I put away my arrow, shouldered my bow, and then whirled on her with the weapon of my fury. “They hypnotized me! And what do you mean ‘approved my bloodwork’? Are you telling me you sent my blood sample in to Who Wants to Be a Demon Slayer?”
“You should thank me, you ingrate! If I hadn’t done that, they would take forever to process your application,” said the demoness like it was the most obvious thing in the world. “Their registration offices are a mess. Now you’ll be through the paperwork lickety-split!”
“I’m not going to the Who Wants to Be a Demon Slayer? game show registration office—or anywhere—with you!” I was so frustrated, I could have screamed. “And I’m not competing in it! I mean, the whole show is obviously just a giant ploy by Sesha to trap me!”
Okay, yes, this had been Zuzu’s exact point from this morning, and yes, I had been all eager to join the contest back then, but that was before the Demon Queen wanted me to do it. If she wanted me to join, it couldn’t be a good idea. The rakkhoshi was the villain in this scenario, and no heroic deed was going to result from following her advice.
“Oh, save me from mopey moon chits who live in horrible climates!” The Rakkhoshi Rani shook her fist to the gray sky. Then, with a screech that practically burst my eardrums, she shouted, “Bangoma! Bangomee!” Her voice was so loud I was sure we were going to be caught, and Principal Chen would make it rain detention slips all over me.
“Can you keep it down?
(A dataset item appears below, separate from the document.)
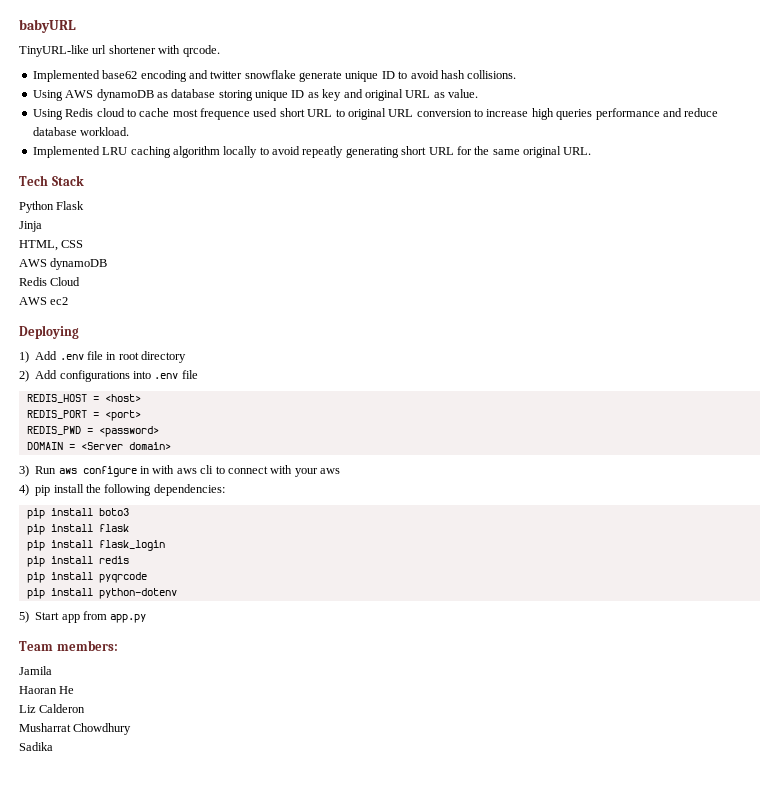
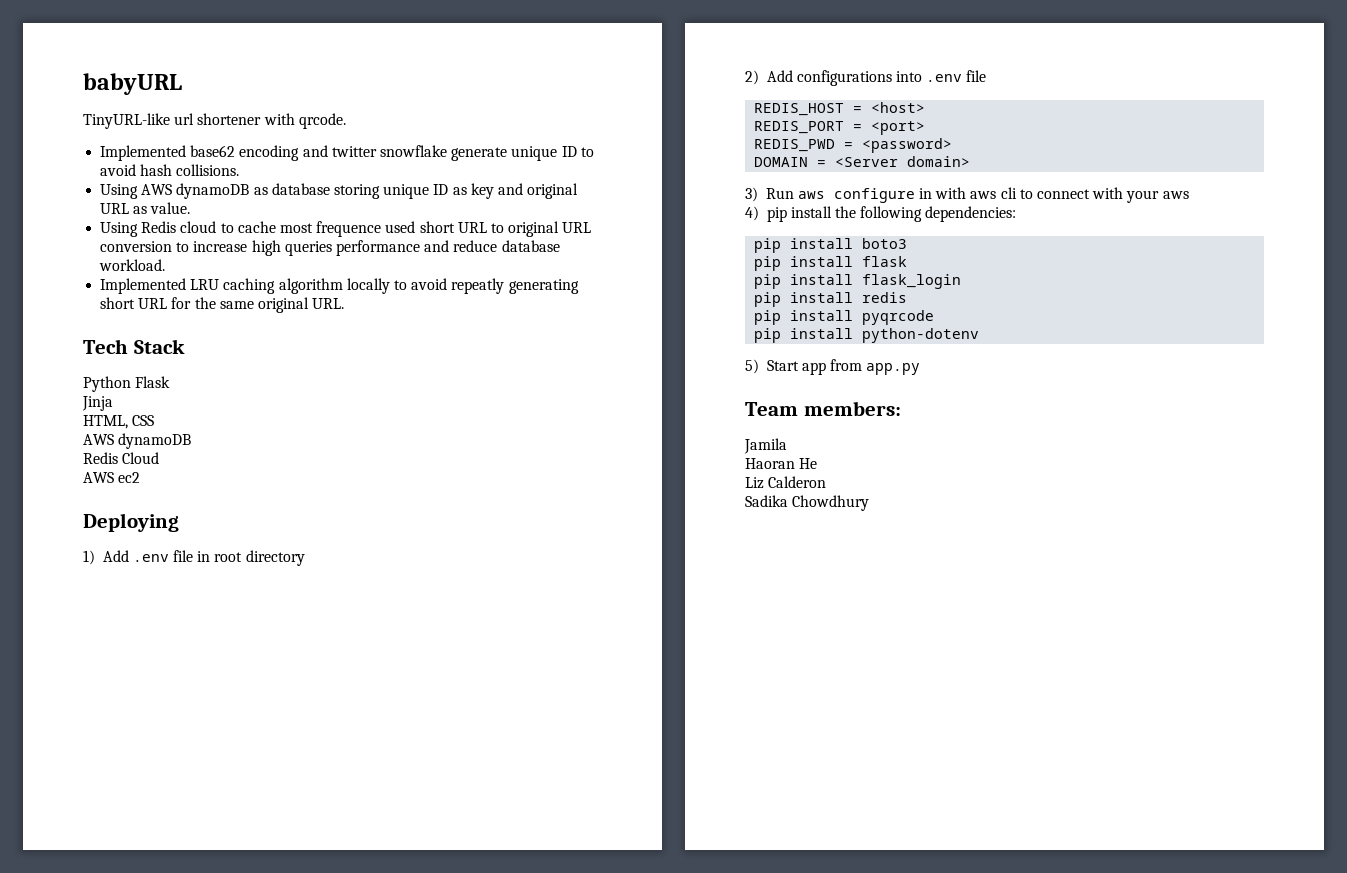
[19,723,71,732] Musharrat -> [745,495,788,507] Sadika
[19,742,53,751] // Sadika -> (870, 503) none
I don’t know what’s going to happen if one of the teachers sees you …”
“Shh—ach—uh bup bup! Zip it!” the Queen yelled, making a “shut your face” sort of hand motion in front of my nose. Argh, she was so rude! Even in this half-transparent form.
“Oh, where are those dratted birds? They’re always running on avian time. Clearly, they have never heard the expression about the early bird and the worm.” She looked up at the skies and shouted, even louder this time, “Bangoma! Bangomee!”
“Shh!” I wanted to clasp my hands over her mouth but (a) her mouth was kind of see-through and (b) see-through or not, she was still a demoness, and I really didn’t want to get my hands that close to her fangs. “What is wrong with you?”
The Rani whipped around to give me a red-eyed death stare, but she was interrupted from saying anything by the giant, human-faced birds Bangoma and Bangomee flapping down on the frosty field in front of us. Neel’s mother tapped her not-really-there foot and pointed to what looked like a sundial strapped to her wrist. “You birdbrains never have any sense of time, do you? What kind of application ambassador operation are you running, anyway? Your union is going to hear about this, believe you me! Be this late again, and I’m going to give you a one-star review on Cracken’s List, and then where will you be?”
Your words are mean, but we will serve you, Queen.
“Show this moon chickie why she needs to join Who Wants to Be a Demon Slayer?” The bees around the queen swooped and buzzed.
“I’m not going anywhere with you!” I protested, backing up a little.
“Well then, you’re in luck. I’ve got a workout session scheduled with my new trainer. Got to get in my crunches,” the Queen snapped. “Anyway, I can’t go. My essence has a block on it from going where they’ll be taking you. It’s also the reason I haven’t been able to tell you the whole story.”
“You have a block on your, er, essence?” I wasn’t even sure what the words meant.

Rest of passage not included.